I finally sat down and read this cursed and blessed book, a signed copy(!) my father apparently ordered off the internet when it first came out. amazon tells me this was a self-published book for only friends and family, and I guess a few fans willing to buy it for the collectability?? I don't really know, but I do know I am damn grateful to have this in my household. It's going in my dowry, I guess. Something like that.

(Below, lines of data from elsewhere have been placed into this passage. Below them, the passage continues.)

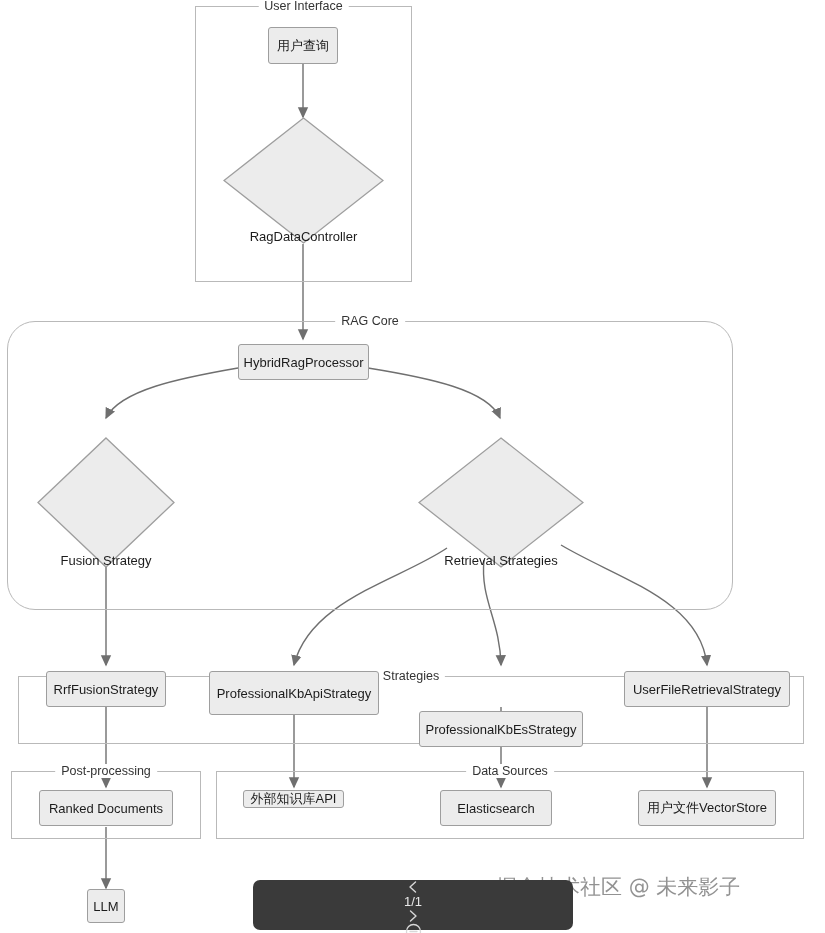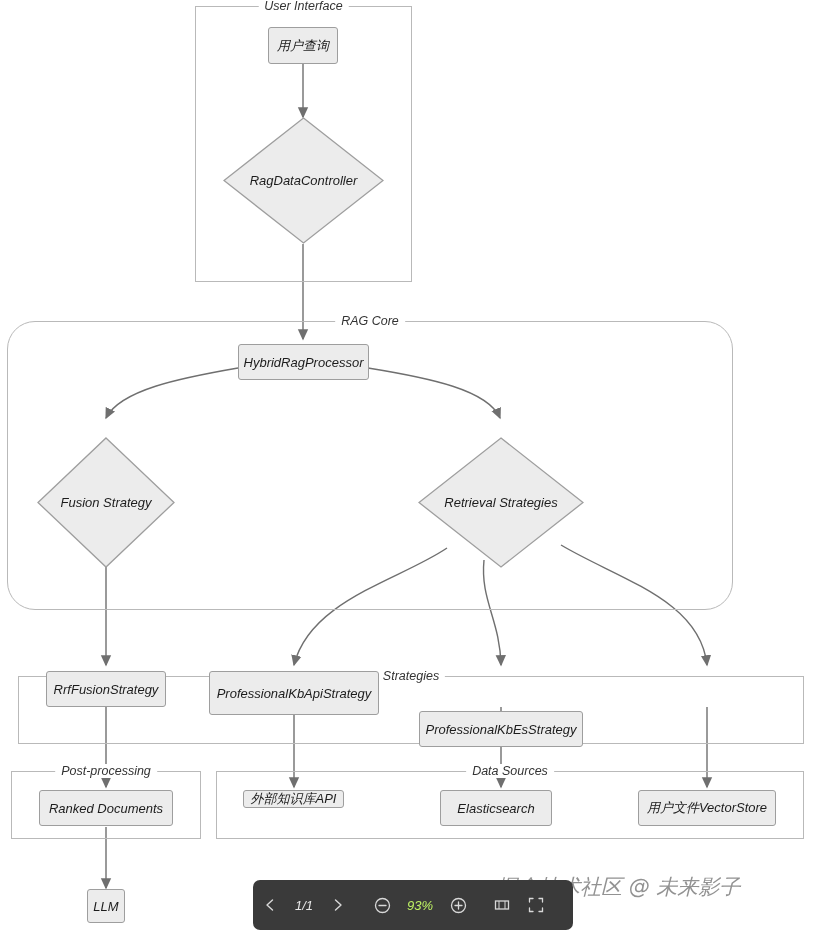--- a/index.html
+++ b/index.html
@@ -19,7 +19,6 @@
     left: 0; top: 0;
     width: 825px;
     height: 933px;
-    font-style: italic;
   }
   .svg-layer {
     position: absolute;

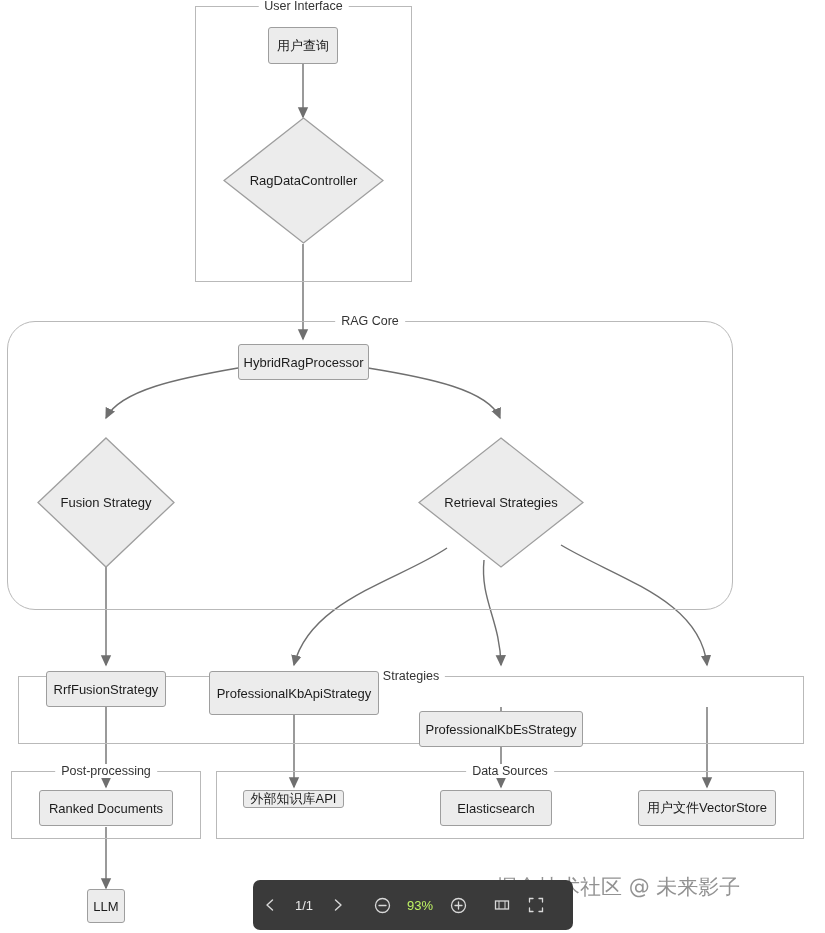--- a/index.html
+++ b/index.html
@@ -64,7 +64,7 @@
   .diamond {
     position: absolute;
     display: flex;
-    align-items: center;
+    align-items: flex-end;
     justify-content: center;
   }
   .diamond .shape {

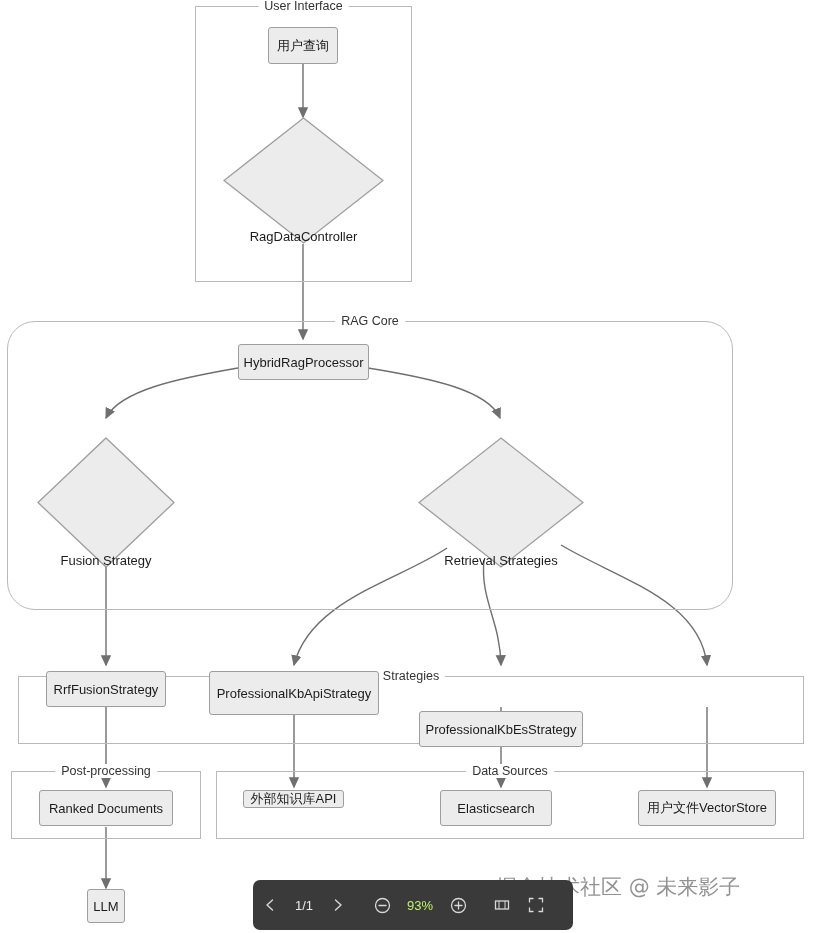--- a/index.html
+++ b/index.html
@@ -237,6 +237,9 @@
     <span>ProfessionalKbEsStrategy</span>
   </div>
 
+  <div class="node" style="left:624px; top:671px; width:166px; height:36px;">
+    <span>UserFileRetrievalStrategy</span>
+  </div>
 
   <div class="node" style="left:39px; top:790px; width:134px; height:36px;">
     <span>Ranked Documents</span>

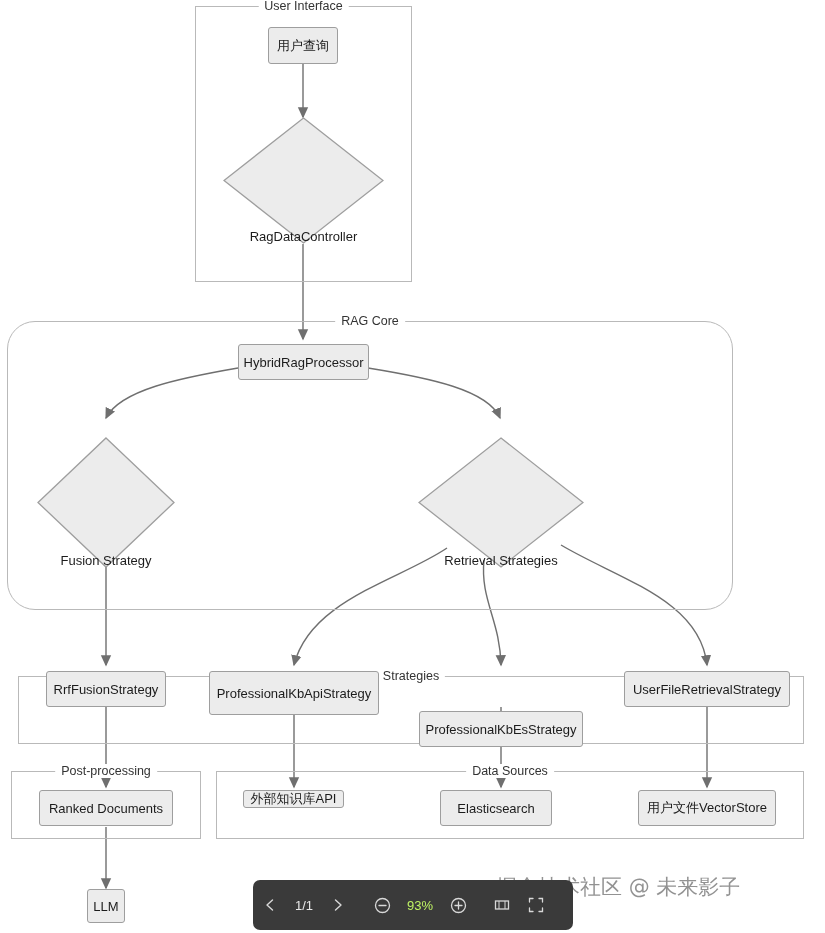--- a/index.html
+++ b/index.html
@@ -95,6 +95,7 @@
     color: #e8e8e8;
     font-size: 13px;
     z-index: 40;
+    flex-direction: column;
   }
   #toolbar .tb-btn {
     width: 34px;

Here's the thing: he's a pretty decent poet. Someone should tell him about your/you're, and it's/its, but aside from that (which, let's be honest, many of us struggle with anyway), there is such a brilliant variety of genre and form here. There's prose poetry; ballads, like sad little urban legends about druggies and convicts, both of which he is/was; love poems, albeit many of them ending in murder or suicide or other kind of death (but again, in a weird Clint Eastwood kinda way, where it's more the culture to blame than the man himself); nonsense poetry, political poetry, anti-war poetry; honestly, everything you wouldn't expect from Charles Sheen (since that's how his name is spelled in the book itself) and everything you have sort of read before, but not really.
I would 100% read more poetry by Charlie Sheen. This book is as old as I am, and is, in its own wild, Martian way, a work of genius. Hit me up Charlie! Let's write poems together! But see, as soon as I write that I more or less take it back: a truly horrifying experience it would probably be, but also one of a kind, once in a lifetime. I don't know.
To sum up: we don't judge Jack Kerouac's writing only as the drug-fueled gobbedly-gook of his brain, we treat it as classic. This is Sheen's way of one-upping that, for good or for bad, and it's frankly hypocritical of us to dismiss this book with the same passion as we uplift Kerouac's work.